■ Problem to solve:
Transcribe the records below line by line, exactly as they read.
.....
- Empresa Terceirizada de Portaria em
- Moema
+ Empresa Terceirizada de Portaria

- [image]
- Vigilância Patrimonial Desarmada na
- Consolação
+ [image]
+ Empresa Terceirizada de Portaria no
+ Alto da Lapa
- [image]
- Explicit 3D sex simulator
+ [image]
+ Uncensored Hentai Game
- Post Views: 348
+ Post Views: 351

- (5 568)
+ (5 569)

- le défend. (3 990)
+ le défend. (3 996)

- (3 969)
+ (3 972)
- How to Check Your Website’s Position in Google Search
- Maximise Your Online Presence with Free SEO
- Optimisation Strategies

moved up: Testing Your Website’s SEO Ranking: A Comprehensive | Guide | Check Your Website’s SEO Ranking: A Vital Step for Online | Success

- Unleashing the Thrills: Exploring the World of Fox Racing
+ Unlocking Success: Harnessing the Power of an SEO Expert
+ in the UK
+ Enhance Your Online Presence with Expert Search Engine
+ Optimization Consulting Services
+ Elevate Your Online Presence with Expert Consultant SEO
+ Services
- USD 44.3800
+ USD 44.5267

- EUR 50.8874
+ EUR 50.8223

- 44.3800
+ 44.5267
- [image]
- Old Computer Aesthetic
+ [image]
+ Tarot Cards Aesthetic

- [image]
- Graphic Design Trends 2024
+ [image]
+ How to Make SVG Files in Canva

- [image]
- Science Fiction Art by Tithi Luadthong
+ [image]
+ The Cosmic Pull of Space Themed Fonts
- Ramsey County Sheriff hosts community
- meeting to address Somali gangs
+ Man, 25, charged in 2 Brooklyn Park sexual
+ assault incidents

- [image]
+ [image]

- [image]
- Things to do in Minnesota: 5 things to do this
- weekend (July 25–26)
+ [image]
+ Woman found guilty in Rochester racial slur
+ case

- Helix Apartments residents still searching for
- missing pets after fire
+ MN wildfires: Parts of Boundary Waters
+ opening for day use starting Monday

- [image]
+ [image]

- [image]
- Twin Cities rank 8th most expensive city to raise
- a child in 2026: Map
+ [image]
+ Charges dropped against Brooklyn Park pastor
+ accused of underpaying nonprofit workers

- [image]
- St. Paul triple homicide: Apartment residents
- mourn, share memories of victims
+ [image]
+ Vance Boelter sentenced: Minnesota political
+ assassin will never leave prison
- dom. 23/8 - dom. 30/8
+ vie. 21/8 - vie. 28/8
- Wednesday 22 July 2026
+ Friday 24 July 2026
.....
■ Response to the task:
- Empresa Terceirizada de Portaria em
- Moema
+ Empresa Terceirizada de Portaria

- [image]
- Vigilância Patrimonial Desarmada na
- Consolação
+ [image]
+ Empresa Terceirizada de Portaria no
+ Alto da Lapa
- [image]
- Explicit 3D sex simulator
+ [image]
+ Uncensored Hentai Game
- Post Views: 348
+ Post Views: 351

- (5 568)
+ (5 569)

- le défend. (3 990)
+ le défend. (3 996)

- (3 969)
+ (3 972)
- How to Check Your Website’s Position in Google Search
- Maximise Your Online Presence with Free SEO
- Optimisation Strategies

moved up: Testing Your Website’s SEO Ranking: A Comprehensive | Guide | Check Your Website’s SEO Ranking: A Vital Step for Online | Success

- Unleashing the Thrills: Exploring the World of Fox Racing
+ Unlocking Success: Harnessing the Power of an SEO Expert
+ in the UK
+ Enhance Your Online Presence with Expert Search Engine
+ Optimization Consulting Services
+ Elevate Your Online Presence with Expert Consultant SEO
+ Services
- USD 44.3800
+ USD 44.5267

- EUR 50.8874
+ EUR 50.8223

- 44.3800
+ 44.5267
- [image]
- Old Computer Aesthetic
+ [image]
+ Tarot Cards Aesthetic

- [image]
- Graphic Design Trends 2024
+ [image]
+ How to Make SVG Files in Canva

- [image]
- Science Fiction Art by Tithi Luadthong
+ [image]
+ The Cosmic Pull of Space Themed Fonts
- Ramsey County Sheriff hosts community
- meeting to address Somali gangs
+ Man, 25, charged in 2 Brooklyn Park sexual
+ assault incidents

- [image]
+ [image]

- [image]
- Things to do in Minnesota: 5 things to do this
- weekend (July 25–26)
+ [image]
+ Woman found guilty in Rochester racial slur
+ case

- Helix Apartments residents still searching for
- missing pets after fire
+ MN wildfires: Parts of Boundary Waters
+ opening for day use starting Monday

- [image]
+ [image]

- [image]
- Twin Cities rank 8th most expensive city to raise
- a child in 2026: Map
+ [image]
+ Charges dropped against Brooklyn Park pastor
+ accused of underpaying nonprofit workers

- [image]
- St. Paul triple homicide: Apartment residents
- mourn, share memories of victims
+ [image]
+ Vance Boelter sentenced: Minnesota political
+ assassin will never leave prison
- dom. 23/8 - dom. 30/8
+ vie. 21/8 - vie. 28/8
- Wednesday 22 July 2026
+ Friday 24 July 2026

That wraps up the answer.